## Exercise objective
Which lines of the records below contain the word "安全保护装置"? Show each one.

[Web interface edit records]
--- START ---

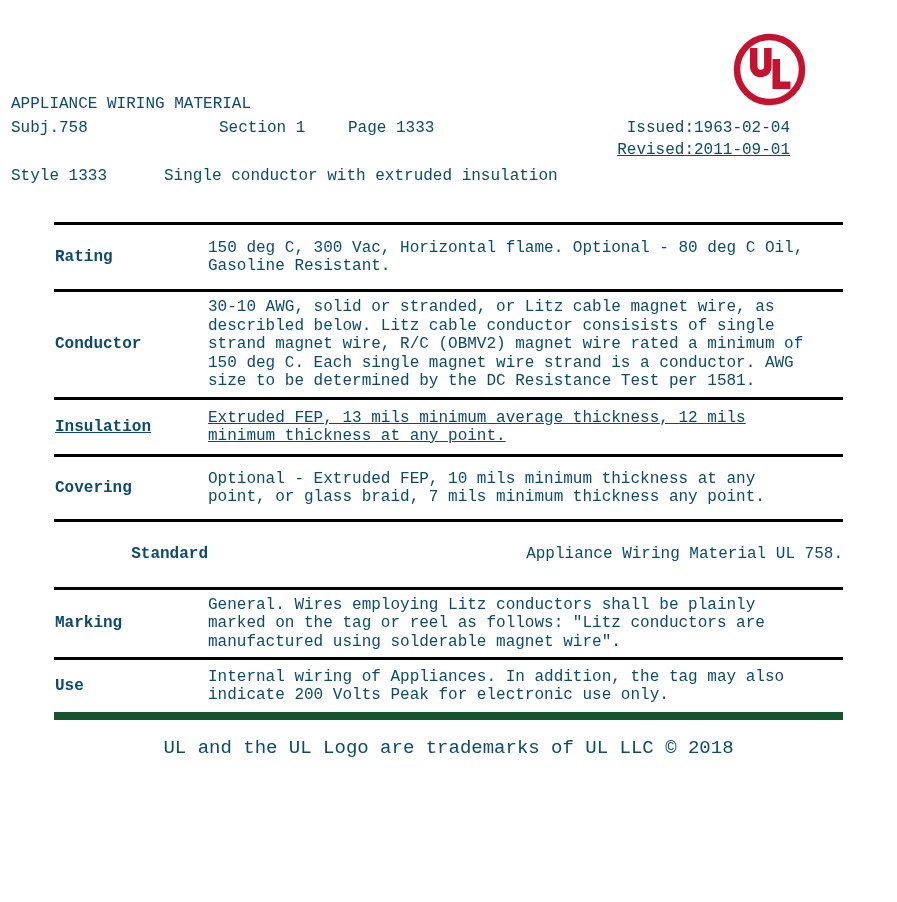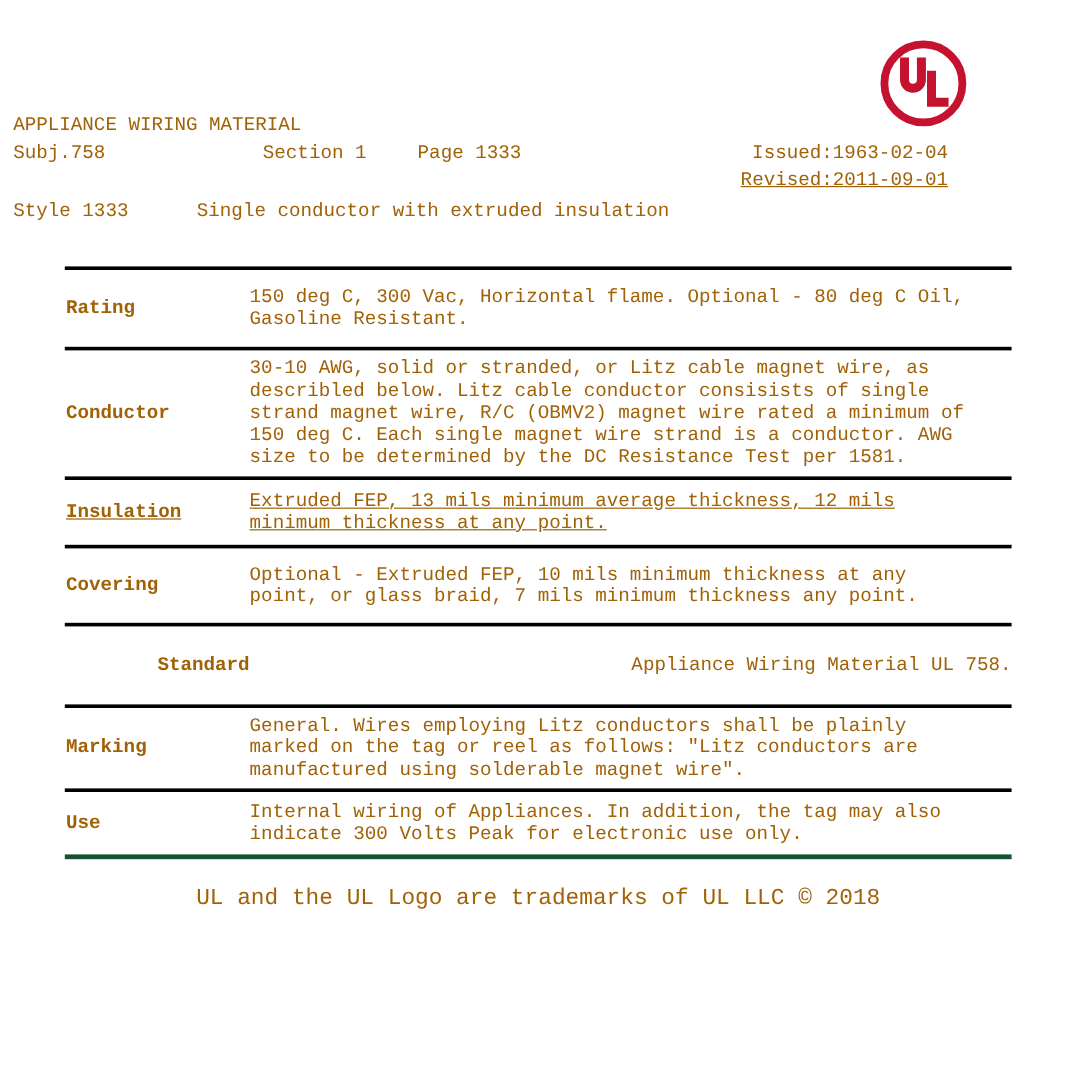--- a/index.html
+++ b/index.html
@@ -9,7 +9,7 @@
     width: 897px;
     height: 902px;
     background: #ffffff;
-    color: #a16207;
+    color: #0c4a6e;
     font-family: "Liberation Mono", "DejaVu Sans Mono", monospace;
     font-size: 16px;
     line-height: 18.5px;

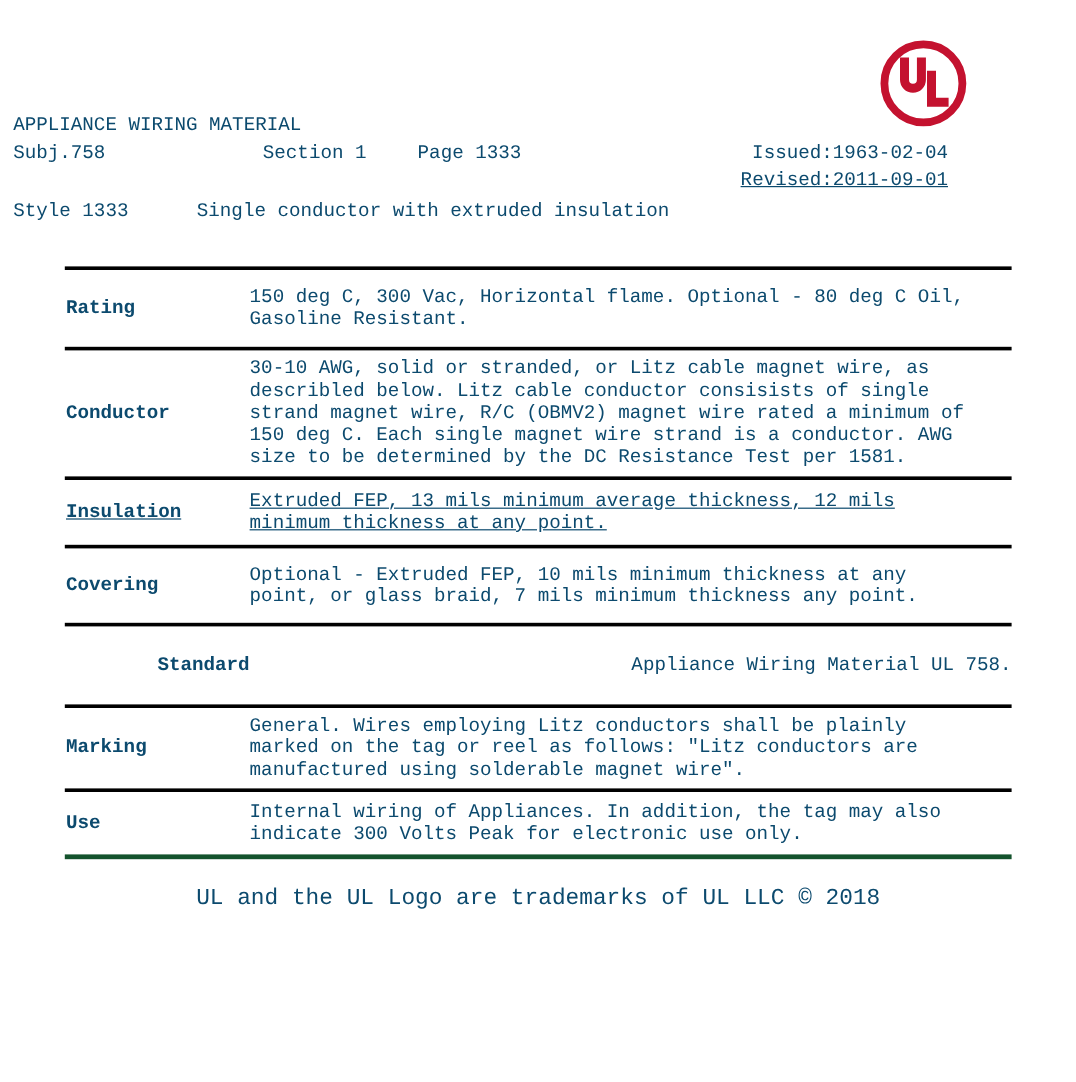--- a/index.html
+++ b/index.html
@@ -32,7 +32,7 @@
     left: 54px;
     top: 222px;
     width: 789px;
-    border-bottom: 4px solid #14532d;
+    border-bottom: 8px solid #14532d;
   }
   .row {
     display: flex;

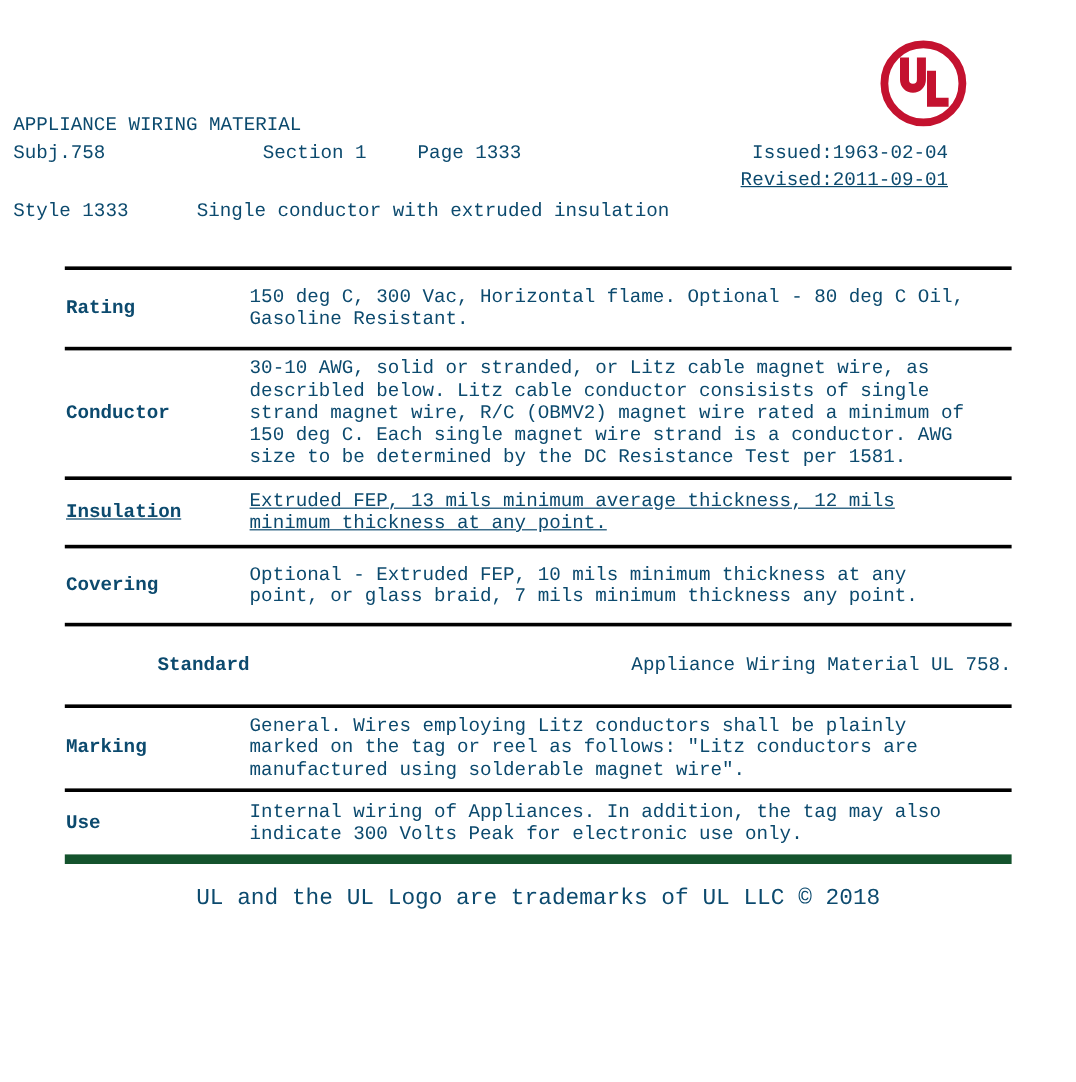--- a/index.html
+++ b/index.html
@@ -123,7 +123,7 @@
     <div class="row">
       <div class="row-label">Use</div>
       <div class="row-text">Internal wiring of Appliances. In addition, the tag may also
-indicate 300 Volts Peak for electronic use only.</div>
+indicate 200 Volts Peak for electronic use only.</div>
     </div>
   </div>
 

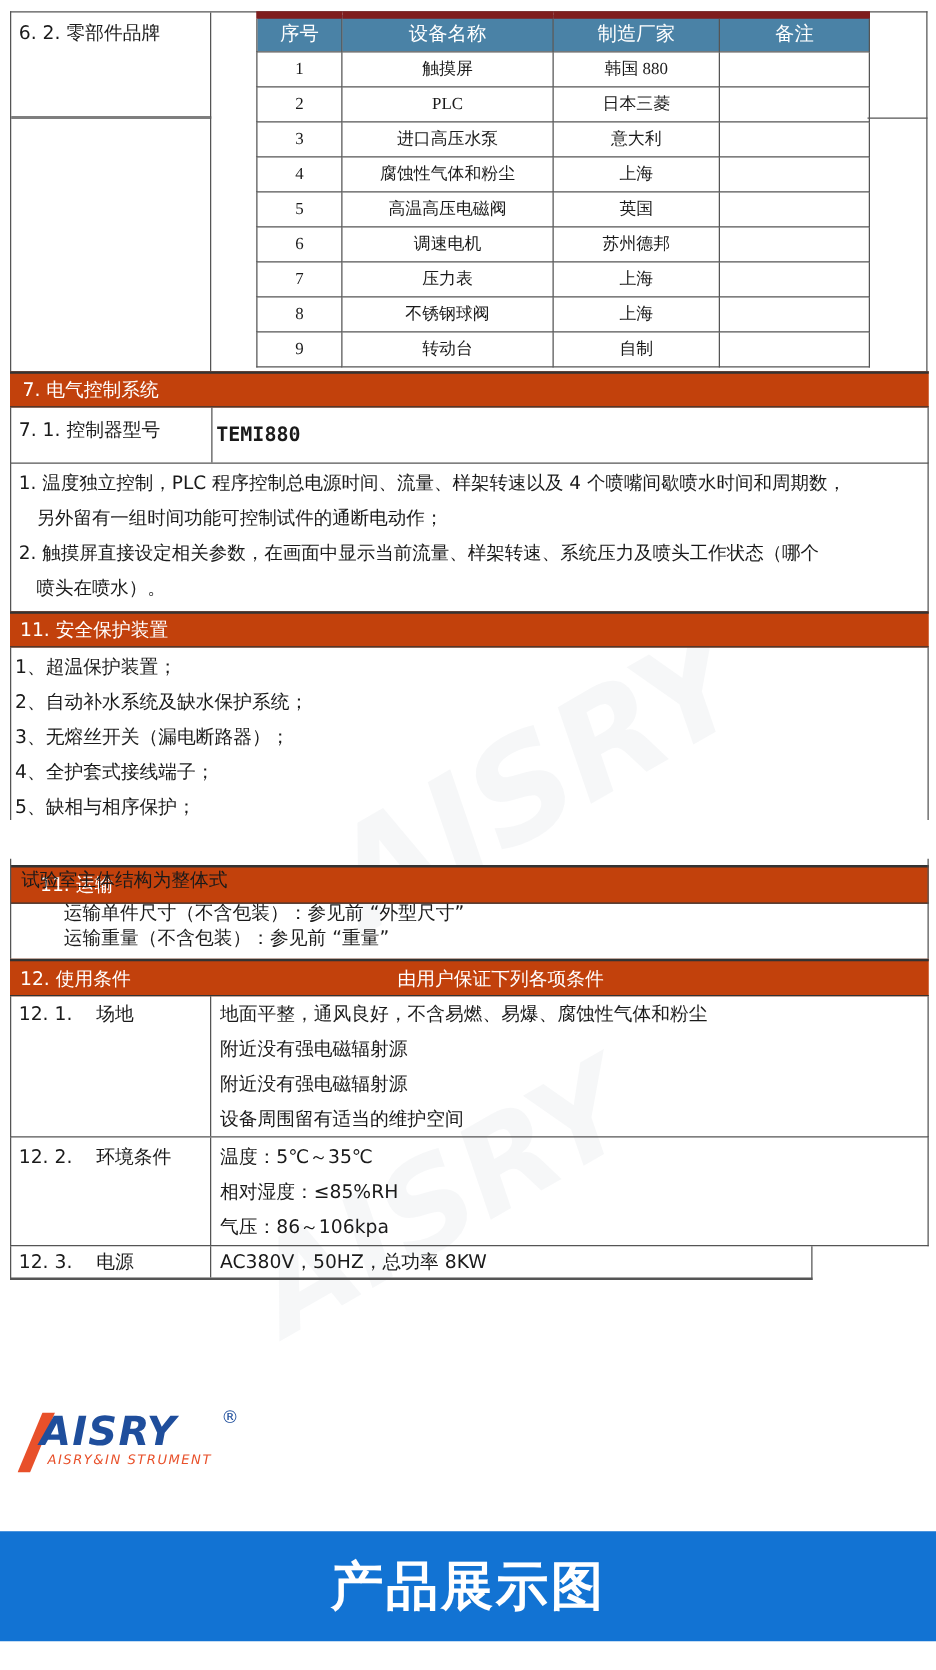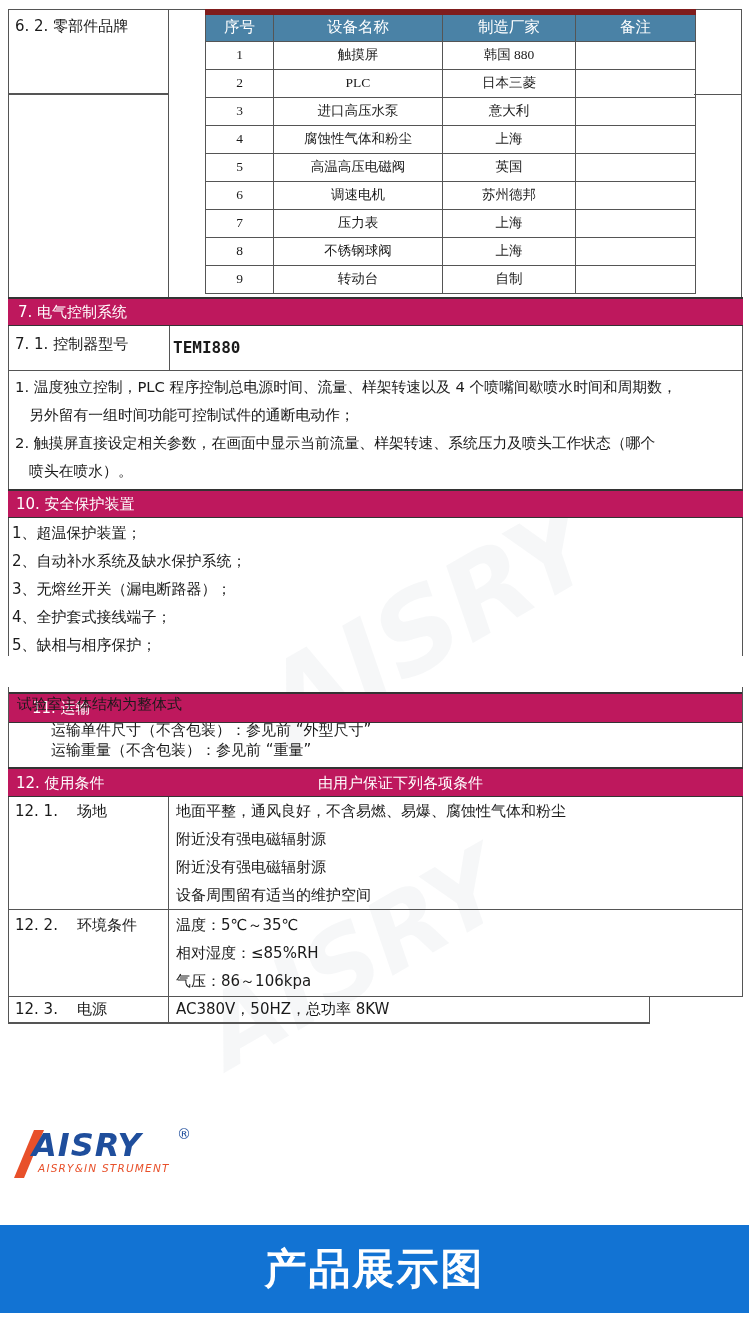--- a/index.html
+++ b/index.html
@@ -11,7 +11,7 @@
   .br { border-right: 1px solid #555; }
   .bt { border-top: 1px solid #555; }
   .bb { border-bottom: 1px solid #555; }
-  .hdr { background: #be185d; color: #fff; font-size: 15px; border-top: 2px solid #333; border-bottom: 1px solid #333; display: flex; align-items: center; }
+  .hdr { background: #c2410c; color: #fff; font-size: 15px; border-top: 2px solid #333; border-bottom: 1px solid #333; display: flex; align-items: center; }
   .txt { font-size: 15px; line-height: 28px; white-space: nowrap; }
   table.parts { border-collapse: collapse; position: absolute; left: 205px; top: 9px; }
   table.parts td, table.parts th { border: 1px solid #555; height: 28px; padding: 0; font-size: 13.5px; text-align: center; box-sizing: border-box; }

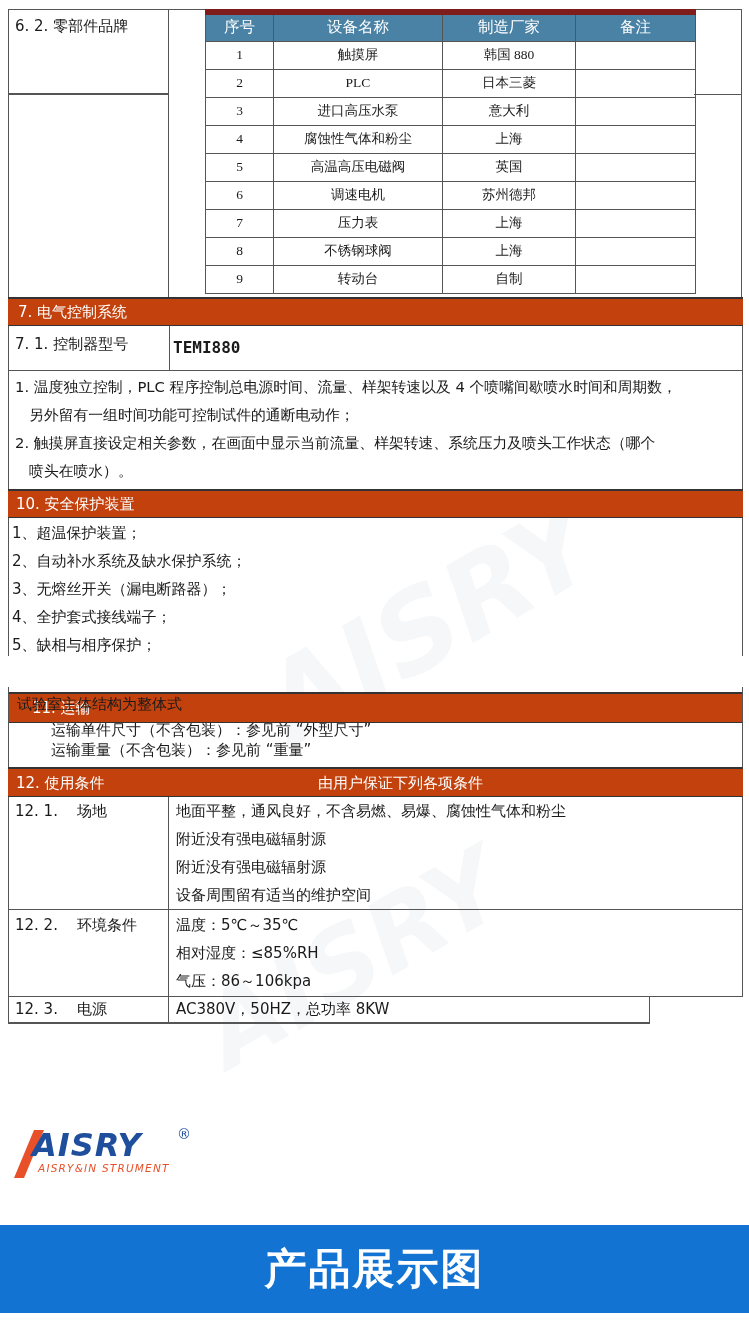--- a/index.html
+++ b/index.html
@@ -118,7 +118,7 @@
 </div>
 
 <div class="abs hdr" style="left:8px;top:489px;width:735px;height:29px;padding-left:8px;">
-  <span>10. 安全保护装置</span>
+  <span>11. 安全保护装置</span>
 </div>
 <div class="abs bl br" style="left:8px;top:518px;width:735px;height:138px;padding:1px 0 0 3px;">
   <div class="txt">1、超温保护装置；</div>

--- END ---

## Exercise solution
-  <span>10. 安全保护装置</span>
+  <span>11. 安全保护装置</span>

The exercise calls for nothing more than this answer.